◆ **What the task asks**: Go through the entries below and copy each line containing the word "label".

[Front-end code change data]
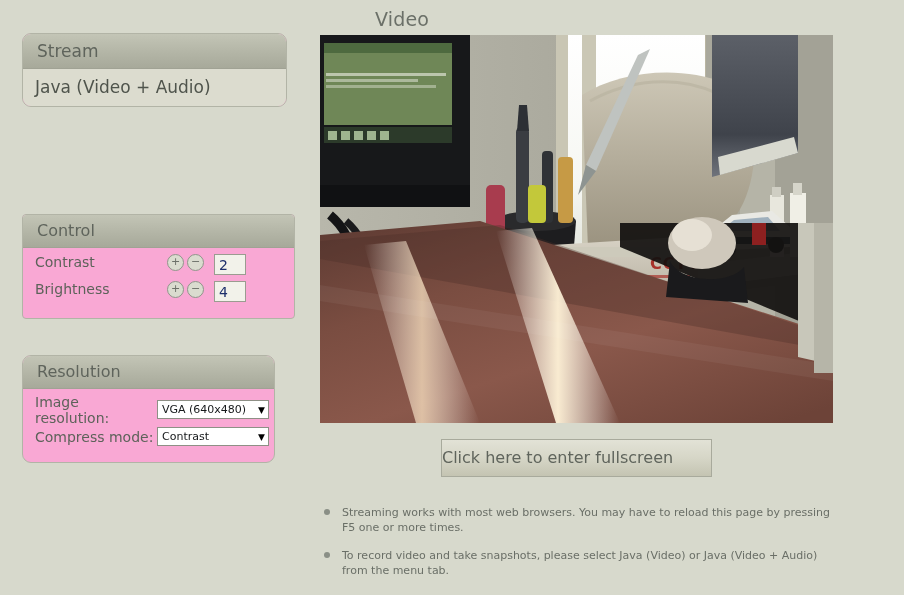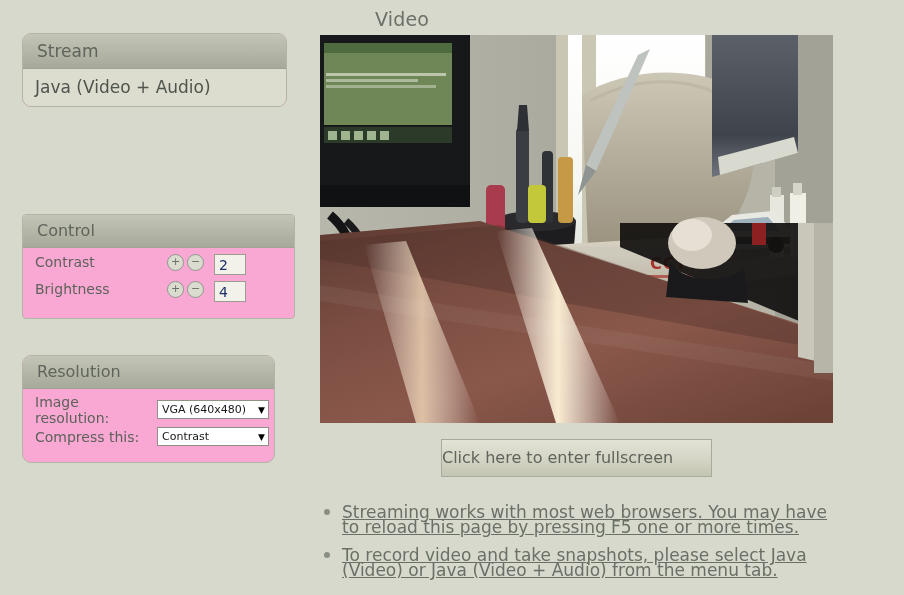--- a/index.html
+++ b/index.html
@@ -280,7 +280,7 @@
     </div>
 
     <div class="res-row">
-      <div class="res-label">Compress this:</div>
+      <div class="res-label">Compress mode:</div>
       <div class="fake-select">
         <span>Contrast</span>
         <span class="arrow">▼</span>

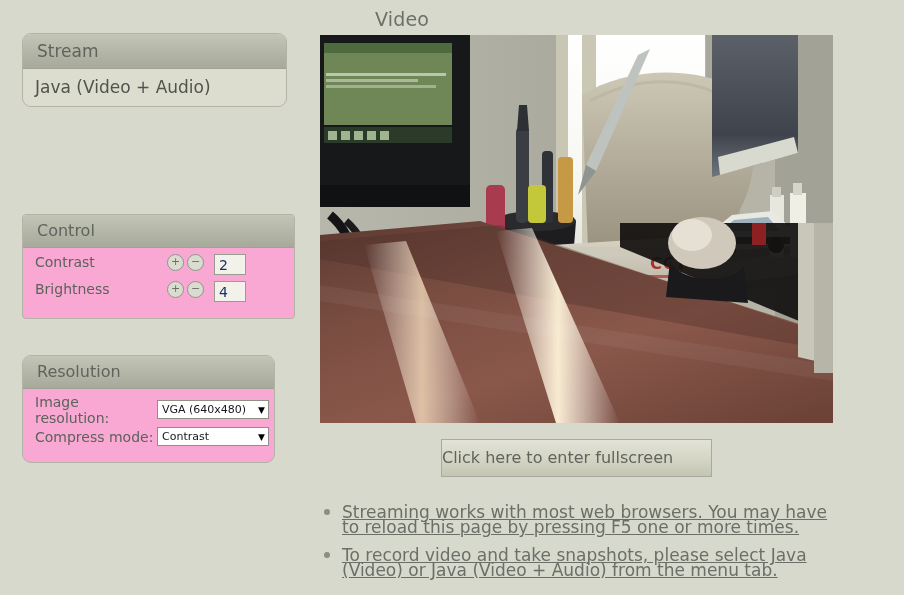--- a/index.html
+++ b/index.html
@@ -217,10 +217,9 @@
     position: relative;
     padding-left: 22px;
     margin-bottom: 13px;
-    font-size: 17px;
+    font-size: 11px;
     line-height: 15px;
     color: #6a6f67;
-    text-decoration: underline;
   }
   .note-bullet {
     position: absolute;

◆ **Solution to this task**:
-      <div class="res-label">Compress this:</div>
+      <div class="res-label">Compress mode:</div>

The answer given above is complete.